Мы проезжаем через Кастелламаре. Сразу же за этим городком железнодорожная линия меняет направление северо-восточного на северо-западное и, обминая южный склон вулкана, ведет прямиком к Неаполю, где находится эпицентр взрыва. Все время мы едем вдоль линии побережья Неаполитанского залива.

Перед нами открываются достигающие небес врата ада. Одно крыло проворачивается на ножке атомного гриба, а второе — на столбе окаменевшей в неподвижности лавы, вырывающейся из кратера Везувия. В хаосе различных оттенков пурпура, в застывших клубах магмы, что подпирают небо перед выходом из тех гигантских врат, нет уже ничего, что припоминало бы земной пейзаж. Стеклянные воды залива переливаются в пропасть кратера.

После изменения направления ветки, я уже не выглядываю из окон вагона, за которыми расстилается второй план этого чудовищного, трехмерного видения. Мне не хочется, чтобы Лючия заметила на моем лице какую-нибудь тень страха или задумчивости над судьбой гибнущего там, столь верно скопированного, но все же фиктивного города. Через пару десятков минут поездки, прерываемой лишь короткими остановками в небольших пригородных селениях, поезд останавливается на станции в Торре Аннунциата.

От эпицентра взрыва нас отделает почти что два десятка километров. Несколько минут мы стоим на красном сигнале светофора. Какая-то помеха в железнодорожном движении. Пользуясь остановкой, мы с Лючией переходим в голову поезда, чтобы увидеть, что произошло. В глубине соседней улицы я вижу долгий ряд стоящих автомобилей и группы полицейских. На перроне станции отряды карабинеров. Одни из них расхаживают перед выходами, другие крутятся внутри поезда, стоящего на соседнем пути. Этот другой состав прибыл в Торре Аннунциата из Неаполя.

Я облегченно вздыхаю. Все в порядке — думаю я. Через такой кордон бомбу из города вывезти просто невозможно, а там — где уже собрали всех членов экстремистской организации Penne Nere — террористы не смогут ее взорвать. То есть, здесь — через Торре Аннунциата — проходит кольцо плотного контроля, которым власти окружили Неаполь. Предусмотрительность карабинеров мне приятна по двум причинам: во-первых, потому, что в закрытой зоне очутился не только центр города, но и его «спальные» районы; а во-вторых, потому что досматриваются легковые машины и пассажирские поезда, хотя термоядерная бомба не из тех грузов, которую можно было бы упаковать в сумку.

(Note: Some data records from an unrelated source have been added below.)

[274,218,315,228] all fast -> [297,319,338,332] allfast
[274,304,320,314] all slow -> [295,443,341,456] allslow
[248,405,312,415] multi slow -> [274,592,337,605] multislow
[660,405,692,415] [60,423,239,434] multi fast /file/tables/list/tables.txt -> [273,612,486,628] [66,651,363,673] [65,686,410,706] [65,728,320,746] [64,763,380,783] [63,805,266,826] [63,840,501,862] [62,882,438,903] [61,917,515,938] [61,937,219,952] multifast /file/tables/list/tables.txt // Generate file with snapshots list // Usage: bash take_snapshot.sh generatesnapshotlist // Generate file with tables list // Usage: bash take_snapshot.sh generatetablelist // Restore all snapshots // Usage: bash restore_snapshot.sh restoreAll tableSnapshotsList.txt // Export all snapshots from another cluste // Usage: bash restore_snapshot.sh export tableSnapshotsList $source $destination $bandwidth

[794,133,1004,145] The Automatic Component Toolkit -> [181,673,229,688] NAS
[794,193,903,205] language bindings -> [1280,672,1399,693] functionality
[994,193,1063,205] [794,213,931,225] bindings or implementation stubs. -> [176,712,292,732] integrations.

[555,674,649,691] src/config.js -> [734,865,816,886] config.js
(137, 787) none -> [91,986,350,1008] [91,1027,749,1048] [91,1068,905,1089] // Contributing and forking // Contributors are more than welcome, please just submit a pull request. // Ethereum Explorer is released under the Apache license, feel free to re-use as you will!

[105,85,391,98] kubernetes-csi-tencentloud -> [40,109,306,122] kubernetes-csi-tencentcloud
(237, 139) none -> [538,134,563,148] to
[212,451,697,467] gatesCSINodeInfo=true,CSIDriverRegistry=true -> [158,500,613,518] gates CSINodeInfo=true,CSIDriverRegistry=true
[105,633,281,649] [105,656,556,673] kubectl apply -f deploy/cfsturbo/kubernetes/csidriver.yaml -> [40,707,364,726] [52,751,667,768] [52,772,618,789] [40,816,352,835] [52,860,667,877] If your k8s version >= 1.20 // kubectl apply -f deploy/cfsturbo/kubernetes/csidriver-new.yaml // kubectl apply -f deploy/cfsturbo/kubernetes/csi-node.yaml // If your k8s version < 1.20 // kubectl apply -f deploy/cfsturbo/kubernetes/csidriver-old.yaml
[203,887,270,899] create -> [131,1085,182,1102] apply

Наш поезд не досматривают. Я стою в проходе, в самой голове первого вагона, сразу же за стеклянной дверью, отделяющей меня от места машиниста. Отсюда лучше всего видно, что находится перед составом. Лючия сидит на скамейке в глубине вагона — не больше, чем в двух десятках метров от меня. Эта ситуация навечно фиксируется в моей памяти.

Мы трогаемся. Через несколько секунд я чувствую удар по лбу и сильный напор невидимой плоскости, которая пихает меня в направлении, противоположном ходу поезда. Хотя я давно уже забыл о ее существовании, сразу же догадываюсь, что это рамка экрана. Но почему она появилась именно здесь? Отступая перед нею, я дергаю за ручку, висящую над открытыми дверями. Это и спасает мне жизнь. Я срываю пломбу, спотыкаюсь и падаю. Слышен писк тормозов. Прозрачная стенка толкает меня дальше, до того самого места, где сидит Лючия. Именно в этот момент поезд останавливается.

Я совершенно дезориентирован. Лючия целует меня и поднимает с пола. У нее очень перепуганное лицо. Из своей кабины выскакивает машинист, он спрашивает, что случилось. С другой стороны подбегает кондуктор. Я не могу ответить им ничего осмысленного.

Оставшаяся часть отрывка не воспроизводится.